Também será obrigatório a divulgação de estatísticas sobre possíveis desigualdades por cor de pele, nacionalidade ou idade. Se o quadro indicar alguma discriminação, as empresas terão que criar planos de ação, com metas e prazos definidos, além de estarem sujeitas a uma multa administrativa de até 3% da folha salarial, com limite de cem salários-mínimos.
— O formato desse relatório, onde e como deve ser publicado não está claro. Isso precisa ser regrado. Outra coisa é que virá uma agenda para intensificar a fiscalização das empresas e faltam braços para isso — critica o advogado Luiz Marcelo Góis, afirmando que o governo já tem acesso a essas informações via eSocial.
A especialista da área trabalhista, Bianca Martins Juliani, do escritório Abe Advogados, também aponta a importância do regramento do modo e da frequência se dariam as fiscalizações:
— Será necessária a definição de mecanismos de fiscalização robustos, uma vez que somente a partir disso podemos garantir o cumprimento da lei, tornando a igualdade salarial uma realidade tangível e permanente.
Onde denunciar?
- Sindicatos;
- Ministério Público do Trabalho: Nesse caso, é possível fazer a denúncia de forma anônima — quando não é preciso revelar o nome — ou de forma sigilosa — quando as autoridades sabem quem revelou o problema, mas protegem sua identidade;
- Auditoria Fiscal do Trabalho, no Ministério do Trabalho e Emprego.
Necessidade de políticas públicas
Outra novidade é o lançamento de uma plataforma digital de acesso público, atualizada periodicamente pelo governo, com o objetivo de orientar a elaboração de políticas públicas.
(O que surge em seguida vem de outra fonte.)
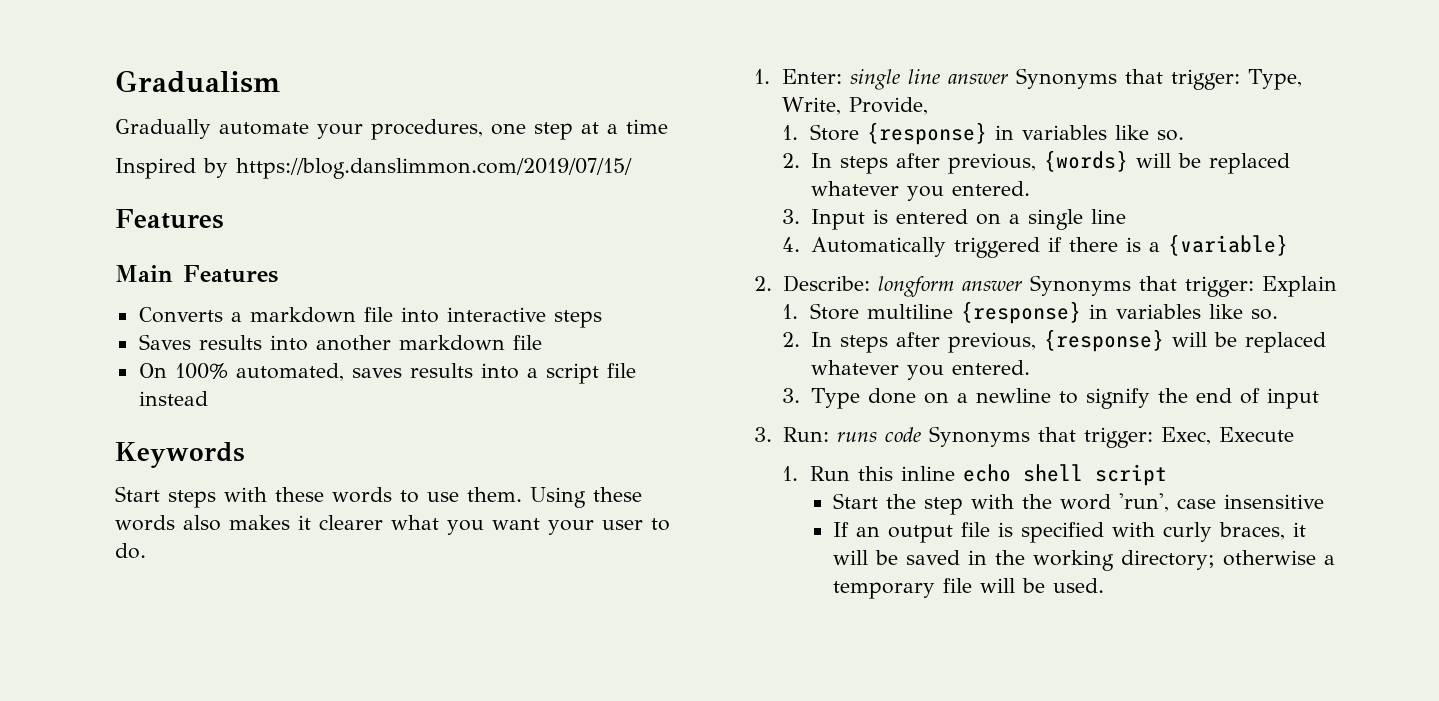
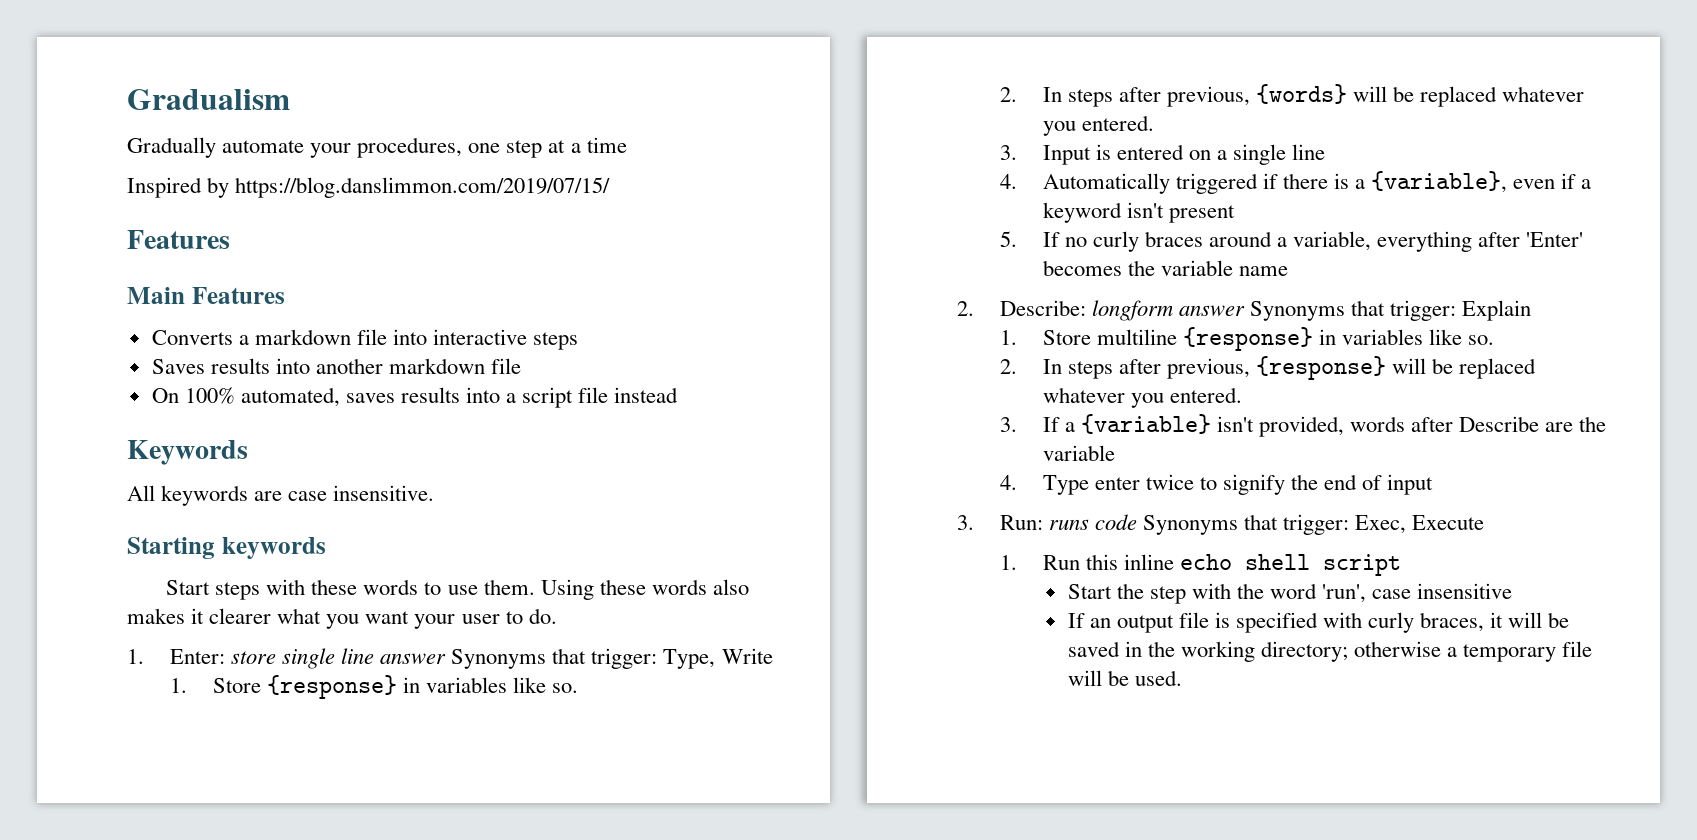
(245, 455) none -> [127,485,435,506] [127,537,326,559] // All keywords are case insensitive. // Starting keywords
(842, 76) none -> [230,651,276,664] store
[781,97,928,115] Write, Provide, -> [721,648,773,664] Write
[1167,234,1288,256] {variable} -> [1371,171,1592,193] [1042,202,1235,223] [999,231,1584,252] [1042,260,1288,276] {variable}, even if a keyword isn't present // 5. If no curly braces around a variable, everything after 'Enter' becomes the variable name
[810,388,1051,409] Type done on a newline -> [1042,414,1607,437] [1042,445,1115,461] [999,474,1194,495] If a {variable} isn't provided, words after Describe are the variable // 4. Type enter twice

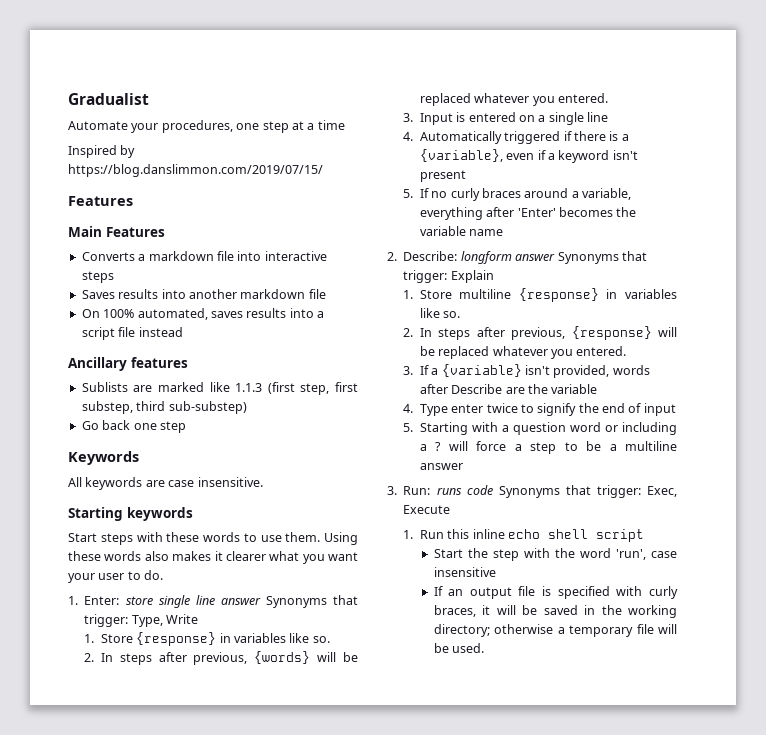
[127,89,290,110] [127,137,305,158] Gradualism // Gradually automate -> [68,93,149,105] [68,121,128,130] Gradualist // Automate
(679, 395) none -> [68,357,188,371] [81,382,358,395] [81,401,247,414] [81,420,186,433] // Ancillary features // Sublists are marked like 1.1.3 (first step, first substep, third sub-substep) // Go back one step
(1434, 484) none -> [403,422,677,435] [419,441,677,454] [419,463,463,470] // 5. Starting with a question word or including a ? will force a step to be a multiline answer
Nela, constarão indicadores sobre renda, sexo, violência contra a mulher, vagas em creches públicas, acesso à formação técnica e superior.
Para a economista Hildete Pereira, o acesso a creches e escolas públicas em horário integral, com carga-horária diária de dez horas, é essencial para favorecer a entrada de mulheres no mercado de trabalho e a ascensão delas nas empresas.
A advogada Juliana Bracks opina que é preciso haver uma mudança cultural completa, já que o trabalho do cuidado — com filhos e pessoas idosas — recai majoritariamente sobre as mulheres e isso tem reflexos no mercado de trabalho.
— Em vários escritórios, há muitas advogadas juniores e poucas sócias. Não é falta de competência. São mil intempéries culturais — exemplifica. — Casar e parar de trabalhar; ter filho, e a empresa subtender que você não dá mais conta; voltar de licença-maternidade e não receber os mesmos projetos que tinha antes… É bom que tenhamos uma lei, mas sozinha não vai resolver.